Overview - 2024.1 English

AI Engine Tools and Flows User Guide (UG1076)

Document ID
UG1076
Release Date
2024-06-27
Version
2024.1 English

AMD Versal™ adaptive system-on-chips (SoCs) combine Scalar Engines, Adaptable Engines, and Intelligent Engines with leading-edge memory and interfacing technologies to deliver powerful heterogeneous acceleration for any application. Most importantly, Versal adaptive SoCs hardware and software are targeted for programming and optimization by data scientists and software and hardware developers. Versal adaptive SoCs are enabled by a host of tools, software, libraries, IP, middleware, and frameworks to enable all industry-standard design flows.

Built on the TSMC 7nm FinFET process technology, the Versal portfolio is the first platform to combine software programmability and domain-specific hardware acceleration with the adaptability necessary to meet today's rapid pace of innovation. The portfolio includes six families of devices uniquely architected to deliver scalability and AI inference capabilities for a host of applications across different markets—from cloud—to networking—to wireless communications—to edge computing and endpoints.

The Versal architecture combines different engine types with a wealth of connectivity and communication capability and a network on chip (NoC) to enable seamless memory-mapped access to the full height and width of the device. Intelligent Engines are SIMD VLIW AI Engines for adaptive inference and advanced signal processing, and DSP Engines for fixed point, floating point, and complex MAC operations. Adaptable Engines are a combination of programmable logic (PL) blocks and memory, architected for high-compute density. Scalar Engines, including Arm® Cortex®-A72 and Cortex-R5F processors, allow for intensive compute tasks.

AI Engines

The Versal AI Core Series delivers breakthrough AI inference acceleration with AI Engines. This series is designed for a breadth of applications, including cloud for dynamic workloads and network for massive bandwidth, all while delivering advanced safety and security features. AI and data scientists, as well as software and hardware developers, can all take advantage of the high compute density to accelerate the performance of any application. Given the AI Engine's advanced signal processing compute capability, it is well-suited for highly optimized wireless applications such as radio, 5G, backhaul, and other high-performance DSP applications.

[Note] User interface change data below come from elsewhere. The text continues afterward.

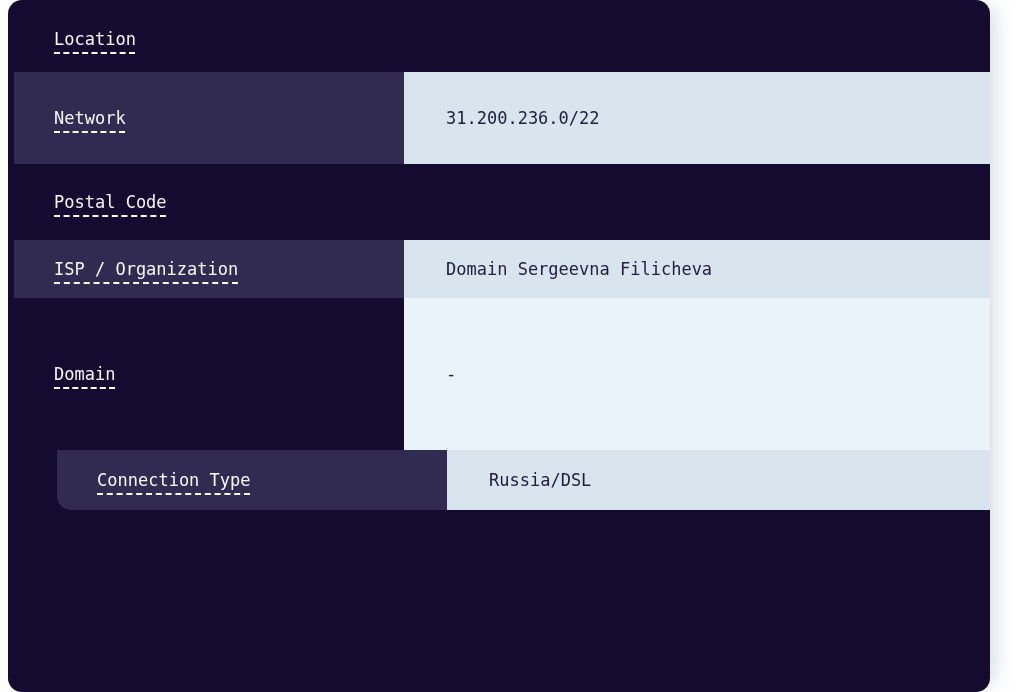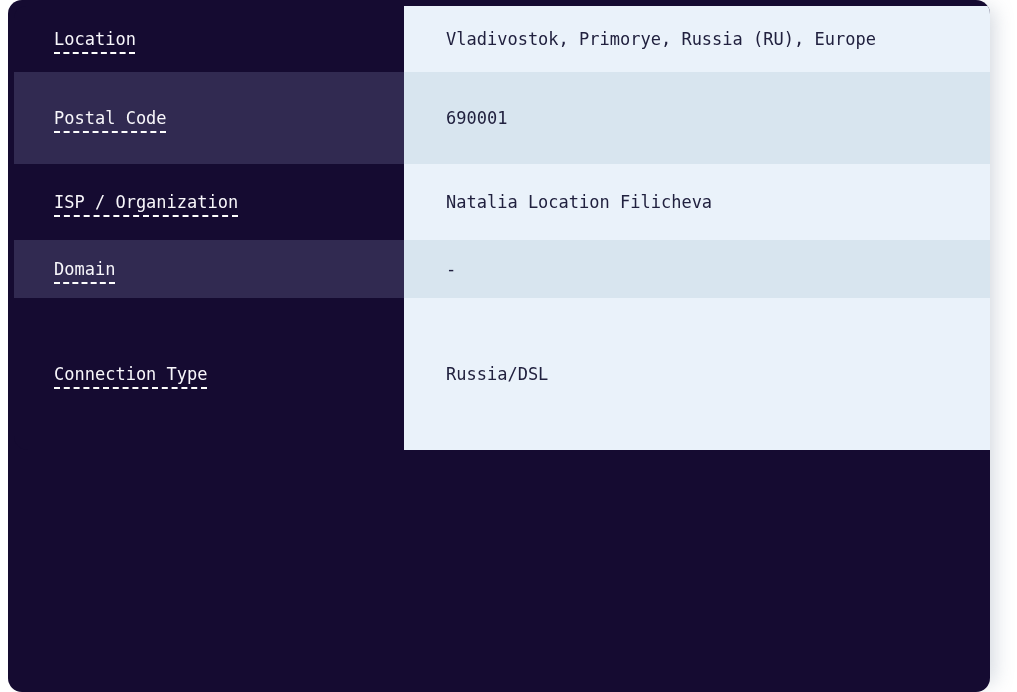"Vladivostok, Primorye, Russia (RU)," div.cell { html: <div> <span>Vladivostok, Primorye, Russia (RU), Europe</span> </div> -> none }
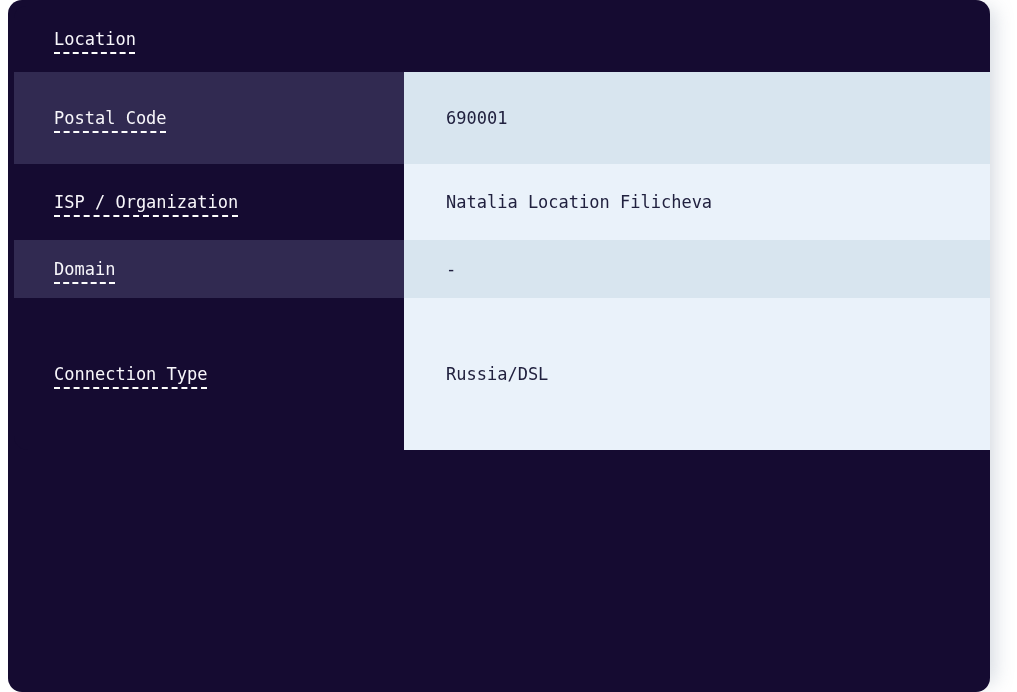"Network" div.row { html: none -> <div> <div> <span>Network</span> </div> <div> <span>31.200.236.0/22</span> </div> </div> }
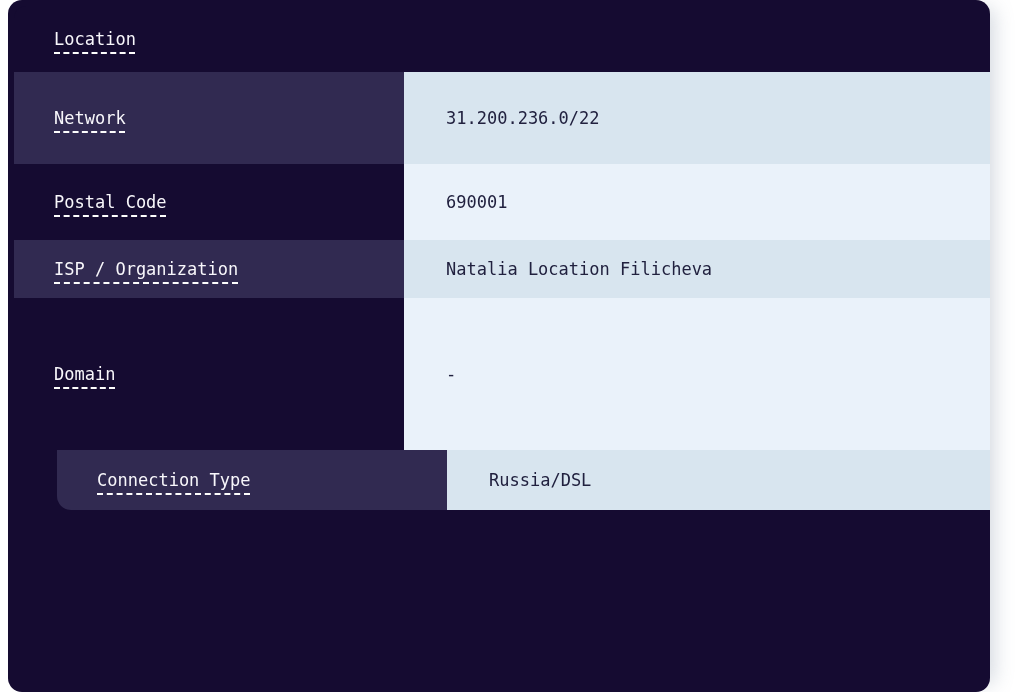"690001" div.cell { html: <div> <span>690001</span> </div> -> none }
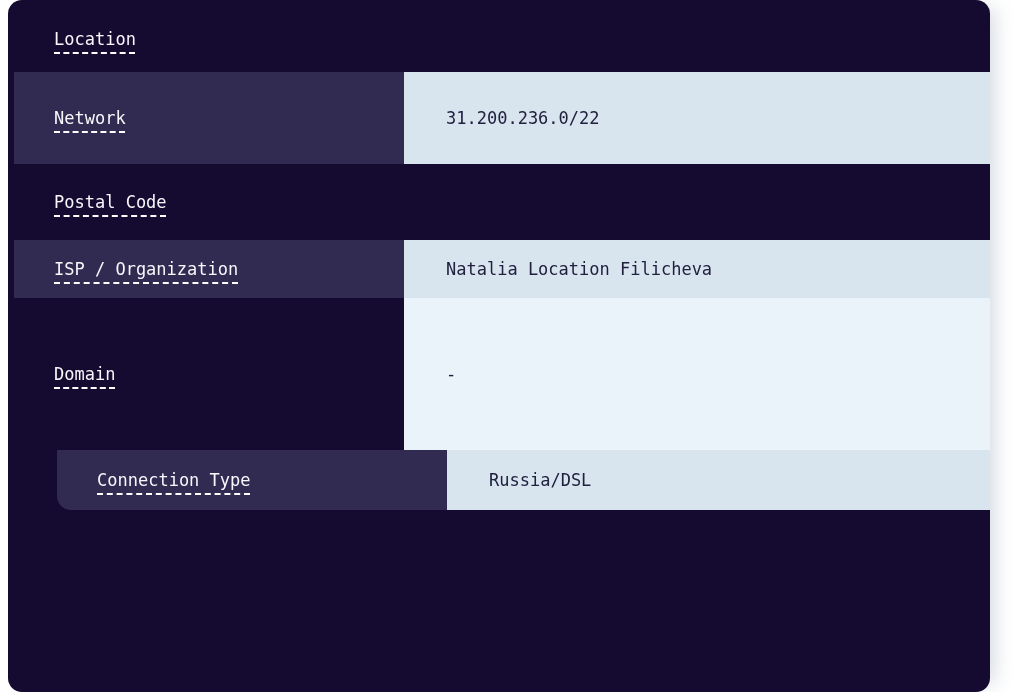"Natalia Location Filicheva" span.value { text: Natalia Location -> Domain Sergeevna }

AI Engines are an array of very-long instruction word (VLIW) processors with single instruction multiple data (SIMD) vector units that are highly optimized for compute-intensive applications, specifically digital signal processing (DSP), 5G wireless applications, and artificial intelligence (AI) technology such as machine learning (ML).

AI Engines are hardened blocks that provide multiple levels of parallelism including instruction-level and data-level parallelism. Instruction-level parallelism includes a scalar operation, up to two moves, two vector reads (loads), one vector write (store), and one vector instruction that can be executed—in total, a 7-way VLIW instruction per clock cycle. Data-level parallelism is achieved via vector-level operations where multiple sets of data can be operated on a per-clock-cycle basis. Each AI Engine contains both a vector and scalar processor, dedicated program memory, local data memory, and can access adjacent local memory in any of three neighboring directions. It also has access to DMA engines and AXI4 interconnect switches to communicate via streams to other AI Engines or to the programmable logic (PL) or the DMA. Refer to the Versal Adaptive SoC AI Engine Architecture Manual (AM009) for specific details on the AI Engine array and interfaces.

The AI Engine-ML (AIE-ML) block is capable of delivering 2x compute throughput compared to its predecessor AI Engine blocks. The AIE-ML block, primarily targeted for machine learning inference applications, delivers one of the industry's best performance per Watt for a wide range of inference applications. Refer to the Versal Adaptive SoC AIE-ML Architecture Manual (AM020) for specific details on the AIE-ML features and architecture.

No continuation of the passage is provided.